Just like it says. Which of Callas's La Traviata recordings has the best sound? 

I am a huge fan of Callas's artistry, so I do not mind listening to her after her vocal decline started. If anything, the artist got stronger with the years.

I currently have the 1958 Lisbon Traviata as well as the 1953 studio recording. Suggestions?


----------



## Belowpar (Jan 14, 2015)

Eddy welcome to the forum

The answer is in here

http://www.talkclassical.com/33051-new-maria-callas-box.html

See you in about a month (you'll love it).


----------



## Eddy Rodgers K (Feb 12, 2017)

Thank you! I'm mostly hear to learn about this beautiful art form we have in common.



> See you in about a month


What do you mean?

Also, the reviews for that box set on Amazon are certainly fantastic. Thank you.


----------



## Belowpar (Jan 14, 2015)

The clock is now running, how long do you think it will take you to read it all? The over/under is currently at a Month.


----------



## Eddy Rodgers K (Feb 12, 2017)

Oh haha. I admit I cheated because I immediately went to the end and posted a question. I have not started to read it but I will today.


----------



## Pugg (Aug 8, 2014)

Eddy Rodgers K said:


> Oh haha. I admit I cheated because I immediately went to the end and posted a question. I have not started to read it but I will today.


And in the end you are very confused.:lol:


----------



## Tuoksu (Sep 3, 2015)

Eddy Rodgers K said:


> Just like it says. Which of Callas's La Traviata recordings has the best sound?
> 
> I am a huge fan of Callas's artistry, so I do not mind listening to her after her vocal decline started. If anything, the artist got stronger with the years.
> 
> I currently have the 1958 Lisbon Traviata as well as *the 1953 studio recording*. Suggestions?


That's all you need.


----------



## DarkAngel (Aug 11, 2010)

> Just like it says. Which of Callas's La Traviata recordings has the best sound?

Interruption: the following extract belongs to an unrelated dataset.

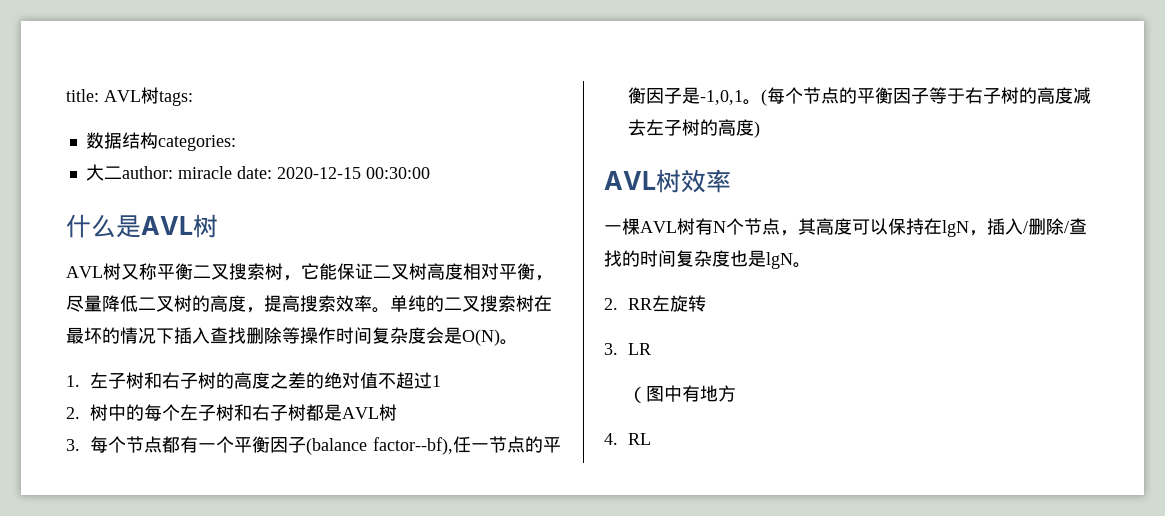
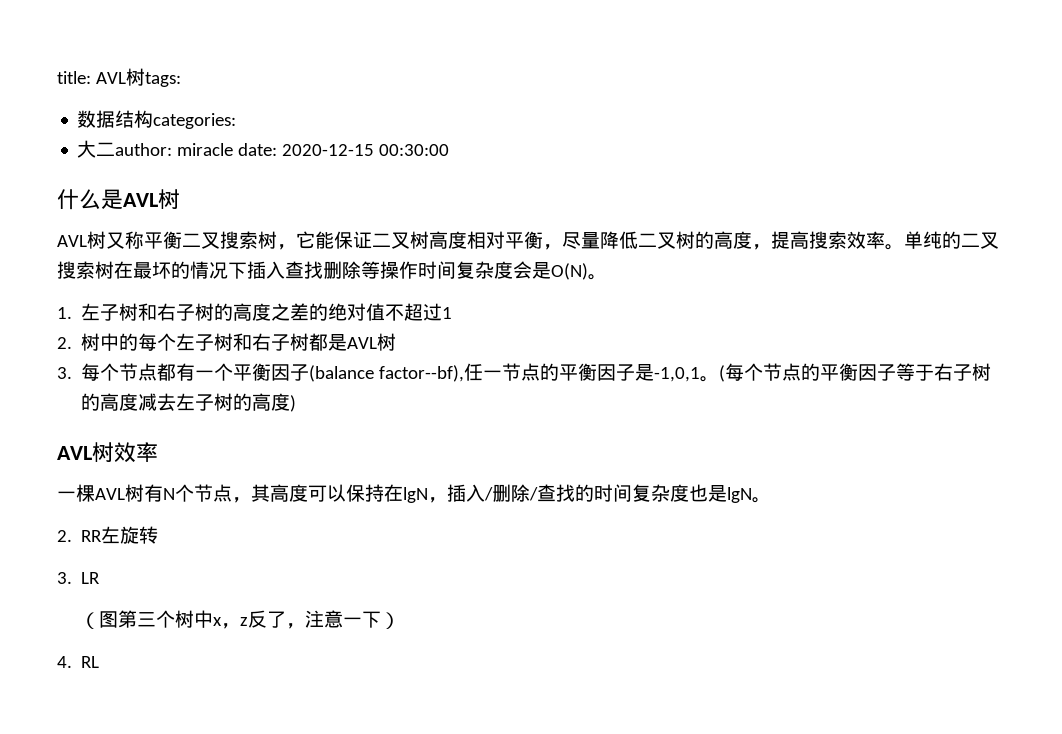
- （图中有地方
+ （图第三个树中x，z反了，注意一下）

For the easily available live Traviata CDs Myto label is generally preferable to EMI versions for sound quality.......

















Myto 56 La Scala and Mexico Traviata are not really great sound (especially Mexico)

















For the very best sound "arsvocalis" has custom CD releases of live versions and Pristine XR has best sound studio 53 Traviata

For very best youtube library of vinyl Callas albums it is "callasfan"

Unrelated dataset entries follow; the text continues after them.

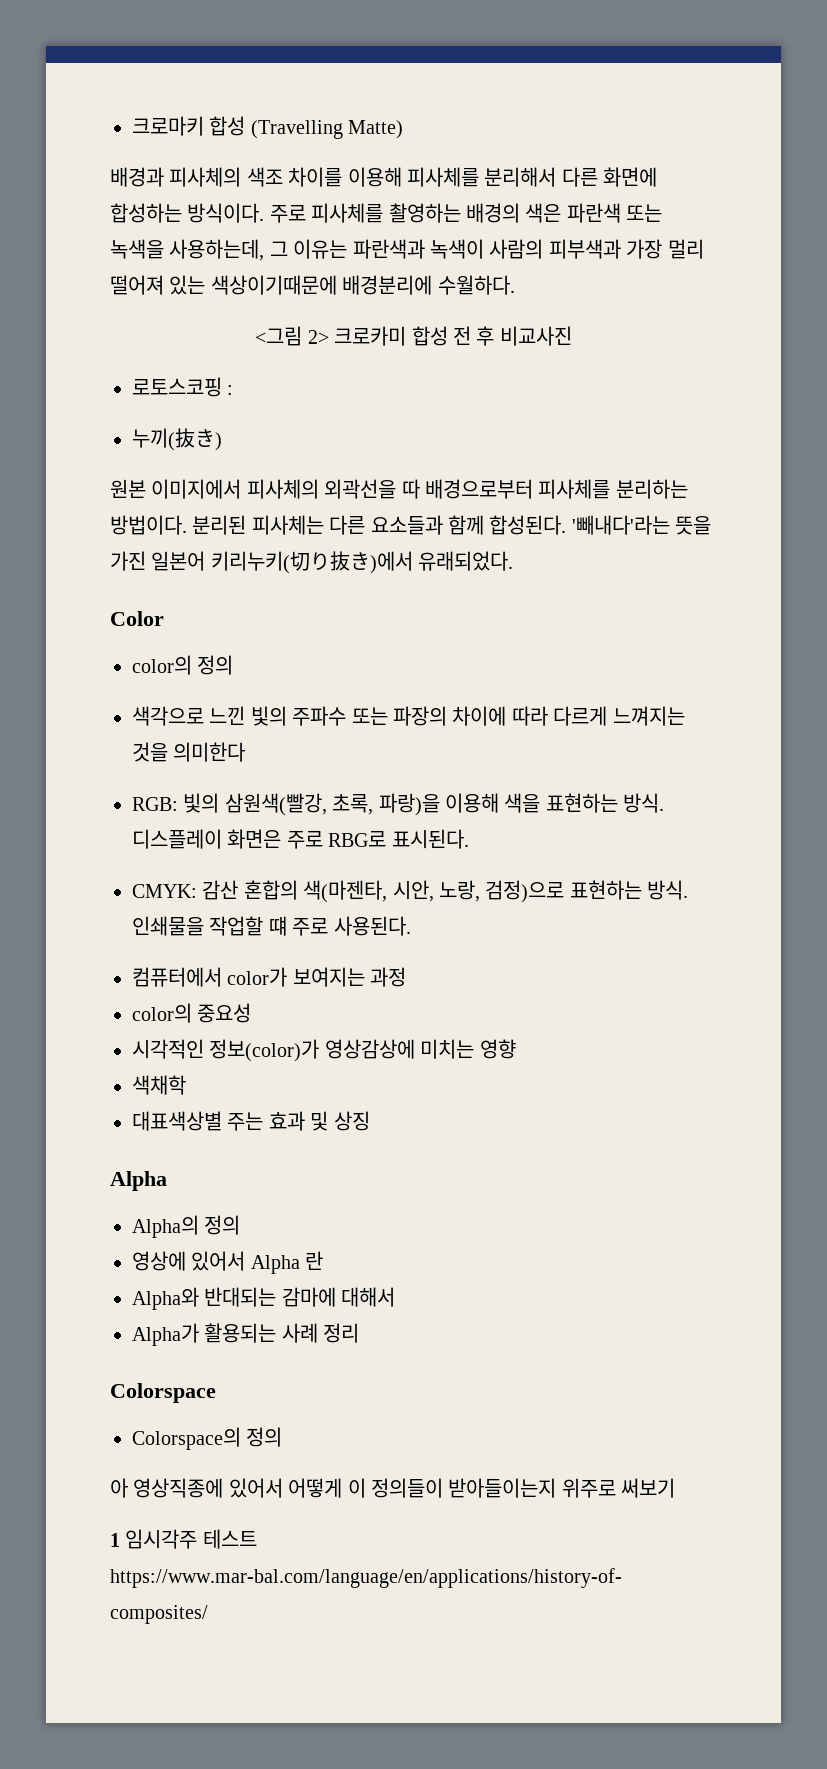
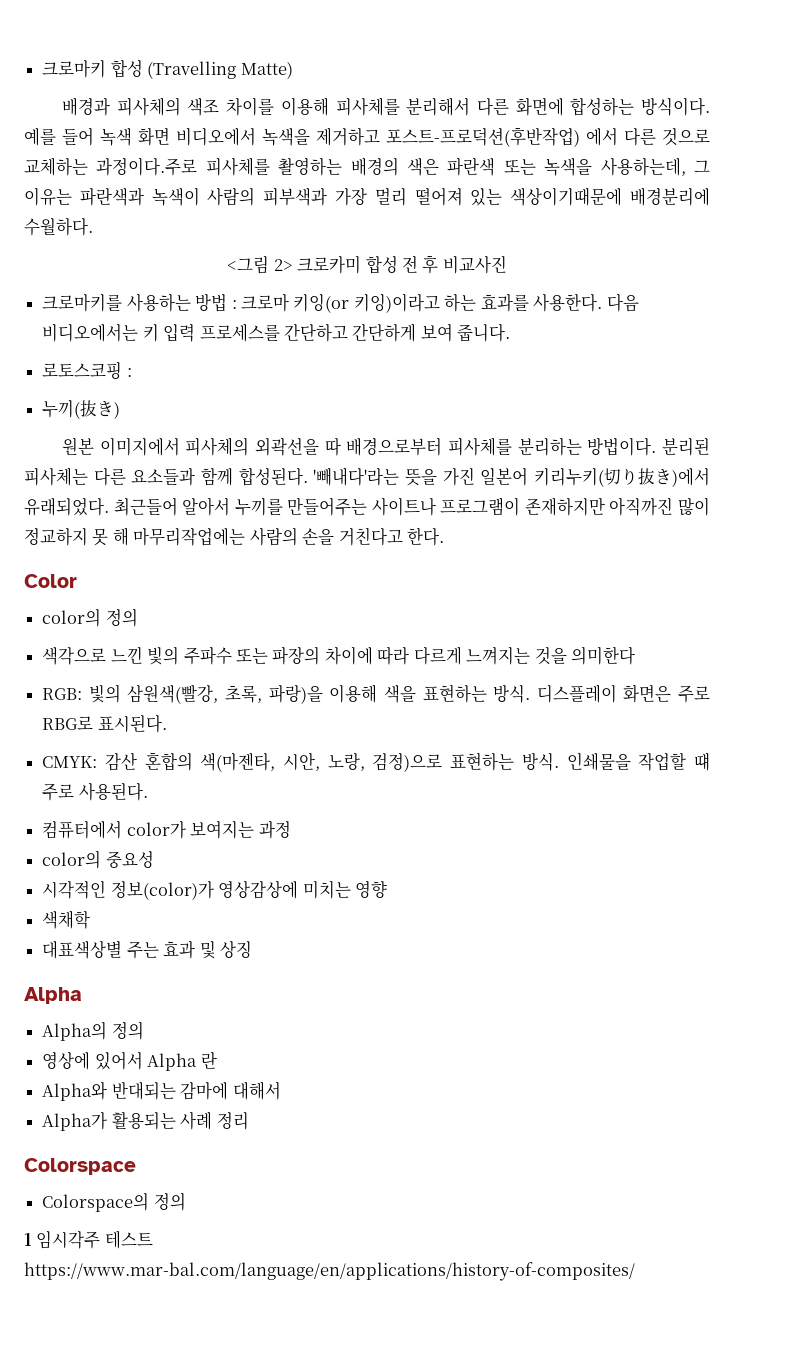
- 주로 피사체를 촬영하는 배경의 색은 파란색 또는 녹색을 사용하는데, 그 이유는 파란색과 녹색이 사람의 피부색과 가장 멀리 떨어져 있는 색상이기때문에 배경분리에 수월하다.
+ 예를 들어 녹색 화면 비디오에서 녹색을 제거하고 포스트-프로덕션(후반작업) 에서 다른 것으로 교체하는 과정이다.주로 피사체를 촬영하는 배경의 색은 파란색 또는 녹색을 사용하는데, 그 이유는 파란색과 녹색이 사람의 피부색과 가장 멀리 떨어져 있는 색상이기때문에 배경분리에 수월하다.
+ 크로마키를 사용하는 방법 : 크로마 키잉(or 키잉)이라고 하는 효과를 사용한다. 다음 비디오에서는 키 입력 프로세스를 간단하고 간단하게 보여 줍니다.
+ 최근들어 알아서 누끼를 만들어주는 사이트나 프로그램이 존재하지만 아직까진 많이 정교하지 못 해 마무리작업에는 사람의 손을 거친다고 한다.
- 아 영상직종에 있어서 어떻게 이 정의들이 받아들이는지 위주로 써보기

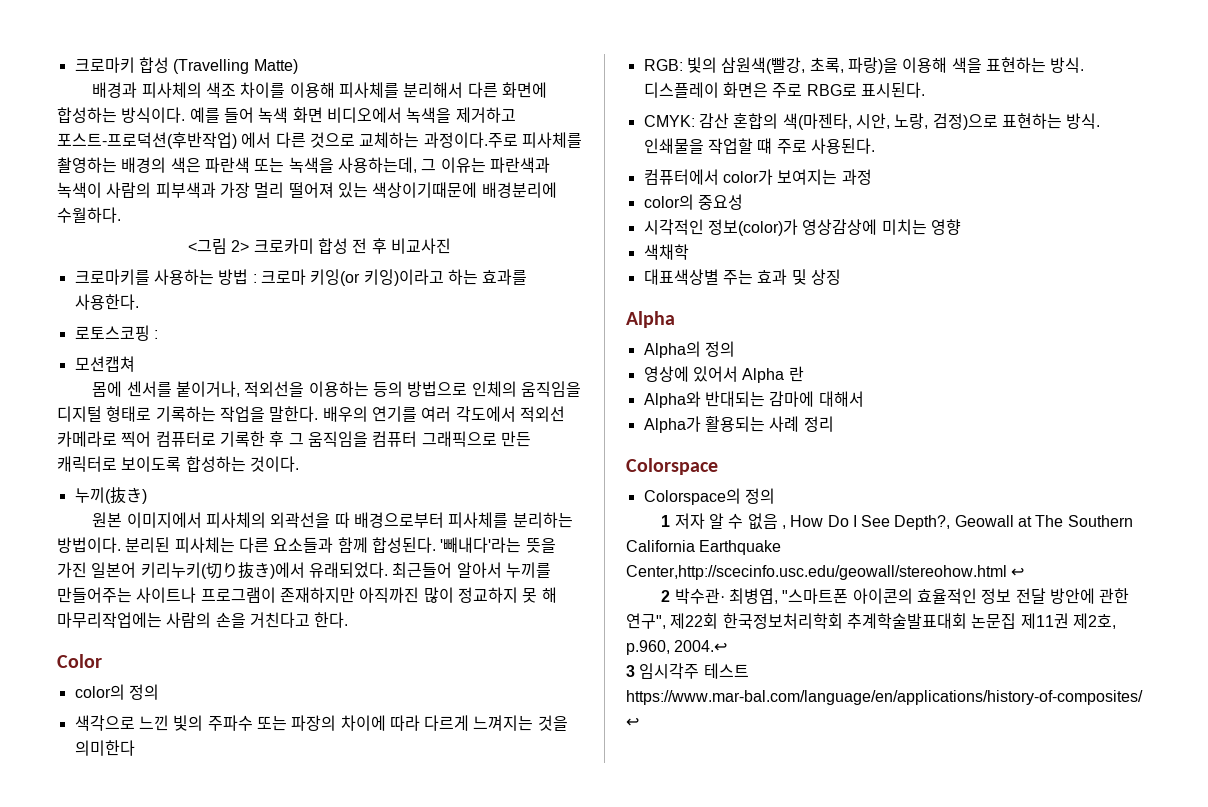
- 크로마키를 사용하는 방법 : 크로마 키잉(or 키잉)이라고 하는 효과를 사용한다. 다음 비디오에서는 키 입력 프로세스를 간단하고 간단하게 보여 줍니다.
+ 크로마키를 사용하는 방법 : 크로마 키잉(or 키잉)이라고 하는 효과를 사용한다.
  로토스코핑 :
+ 모션캡쳐
+ 몸에 센서를 붙이거나, 적외선을 이용하는 등의 방법으로 인체의 움직임을 디지털 형태로 기록하는 작업을 말한다. 배우의 연기를 여러 각도에서 적외선 카메라로 찍어 컴퓨터로 기록한 후 그 움직임을 컴퓨터 그래픽으로 만든 캐릭터로 보이도록 합성하는 것이다.
- 1 임시각주 테스트 https://www.mar-bal.com/language/en/applications/history-of-composites/
+ 1 저자 알 수 없음 , How Do I See Depth?, Geowall at The Southern California Earthquake Center,http://scecinfo.usc.edu/geowall/stereohow.html ↩
+ 2 박수관· 최병엽, "스마트폰 아이콘의 효율적인 정보 전달 방안에 관한 연구", 제22회 한국정보처리학회 추계학술발표대회 논문집 제11권 제2호, p.960, 2004.↩
+ 3 임시각주 테스트 https://www.mar-bal.com/language/en/applications/history-of-composites/ ↩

https://www.youtube.com/channel/UCZAhfOrsF5imRT3wCRv6t-w


----------



## Eddy Rodgers K (Feb 12, 2017)

Thank you DarkAngel!


----------



## gardibolt (May 22, 2015)

While the Mexico performances are pretty wretched sound, it's an incredible performance by Callas and worth checking out---I think I remember RES saying that Pablo of Divina Records was working on the Mexico Traviatas so maybe he has a decent source that will make it more palatable.


----------



## Eddy Rodgers K (Feb 12, 2017)

gardibolt said:


> While the Mexico performances are pretty wretched sound, it's an incredible performance by Callas and worth checking out---I think I remember RES saying that Pablo of Divina Records was working on the Mexico Traviatas so maybe he has a decent source that will make it more palatable.


Thank you for the scoop. I'll check out the recording.


----------